ACTIVITY: Can you transcribe every entry word for word, skipping the images?

Stored data
===============
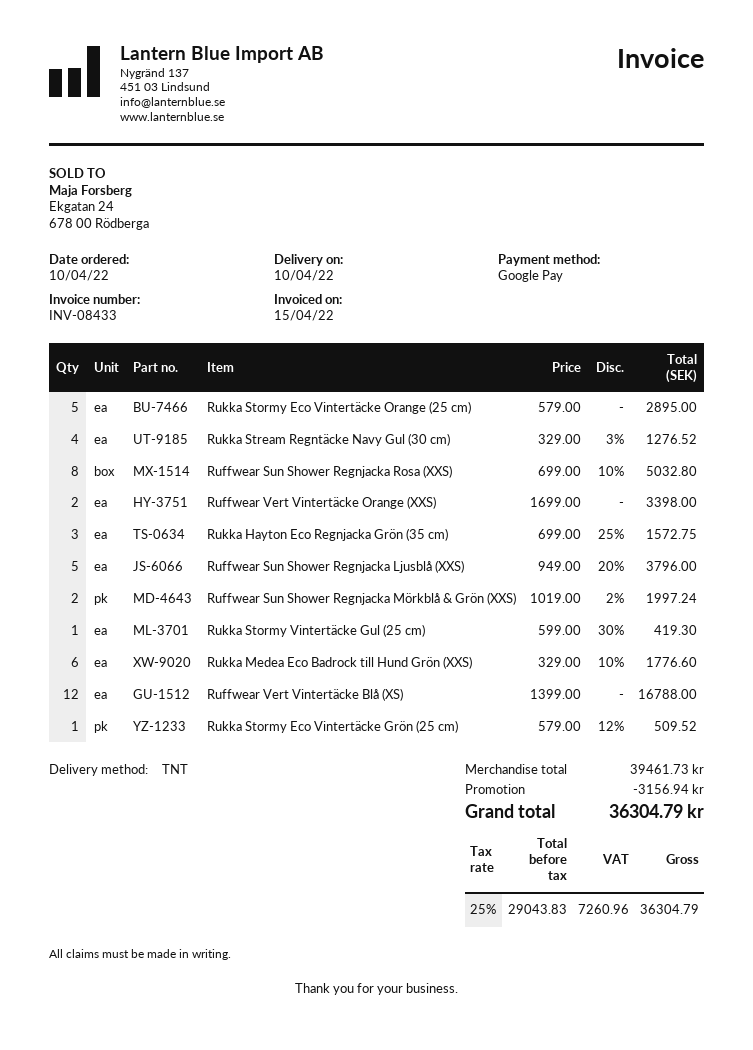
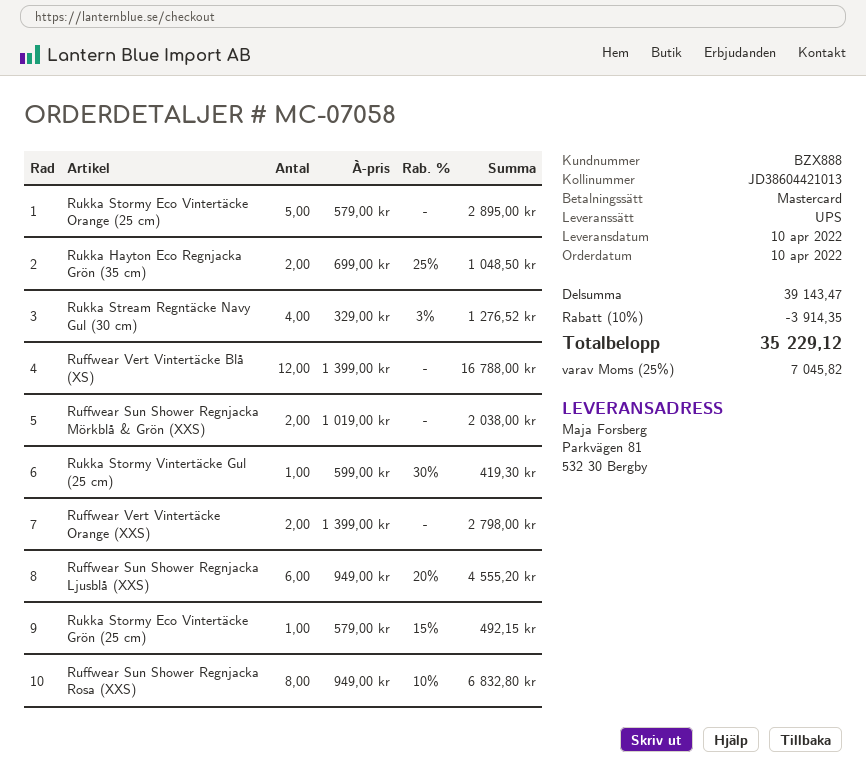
payment method: Google Pay -> Mastercard
shipping method: TNT -> UPS
Ruffwear Sun Shower Regnjacka Rosa (XXS): 8 x 699.00 - 10% = 5032.80 -> 8 x 949.00 - 10% = 6832.80
Ruffwear Vert Vintertäcke Orange (XXS): 2 x 1699.00 = 3398.00 -> 2 x 1399.00 = 2798.00
Rukka Hayton Eco Regnjacka Grön (35 cm): 3 x 699.00 - 25% = 1572.75 -> 2 x 699.00 - 25% = 1048.50
Ruffwear Sun Shower Regnjacka Ljusblå (XXS): 5 x 949.00 - 20% = 3796.00 -> 6 x 949.00 - 20% = 4555.20
Ruffwear Sun Shower Regnjacka Mörkblå & Grön (XXS): 2 x 1019.00 - 2% = 1997.24 -> 2 x 1019.00 = 2038.00
Rukka Medea Eco Badrock till Hund Grön (XXS): 6 x 329.00 - 10% = 1776.60 -> none
Rukka Stormy Eco Vintertäcke Grön (25 cm): 1 x 579.00 - 12% = 509.52 -> 1 x 579.00 - 15% = 492.15
subtotal: 39461.73 -> 39143.47
discount: 3156.94 -> 3914.35
tax: 25% = 7260.96 -> 25% = 7045.82
total: 36304.79 -> 35229.12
===============
WRITTEN RESPONSE:
payment method: Google Pay -> Mastercard
shipping method: TNT -> UPS
Ruffwear Sun Shower Regnjacka Rosa (XXS): 8 x 699.00 - 10% = 5032.80 -> 8 x 949.00 - 10% = 6832.80
Ruffwear Vert Vintertäcke Orange (XXS): 2 x 1699.00 = 3398.00 -> 2 x 1399.00 = 2798.00
Rukka Hayton Eco Regnjacka Grön (35 cm): 3 x 699.00 - 25% = 1572.75 -> 2 x 699.00 - 25% = 1048.50
Ruffwear Sun Shower Regnjacka Ljusblå (XXS): 5 x 949.00 - 20% = 3796.00 -> 6 x 949.00 - 20% = 4555.20
Ruffwear Sun Shower Regnjacka Mörkblå & Grön (XXS): 2 x 1019.00 - 2% = 1997.24 -> 2 x 1019.00 = 2038.00
Rukka Medea Eco Badrock till Hund Grön (XXS): 6 x 329.00 - 10% = 1776.60 -> none
Rukka Stormy Eco Vintertäcke Grön (25 cm): 1 x 579.00 - 12% = 509.52 -> 1 x 579.00 - 15% = 492.15
subtotal: 39461.73 -> 39143.47
discount: 3156.94 -> 3914.35
tax: 25% = 7260.96 -> 25% = 7045.82
total: 36304.79 -> 35229.12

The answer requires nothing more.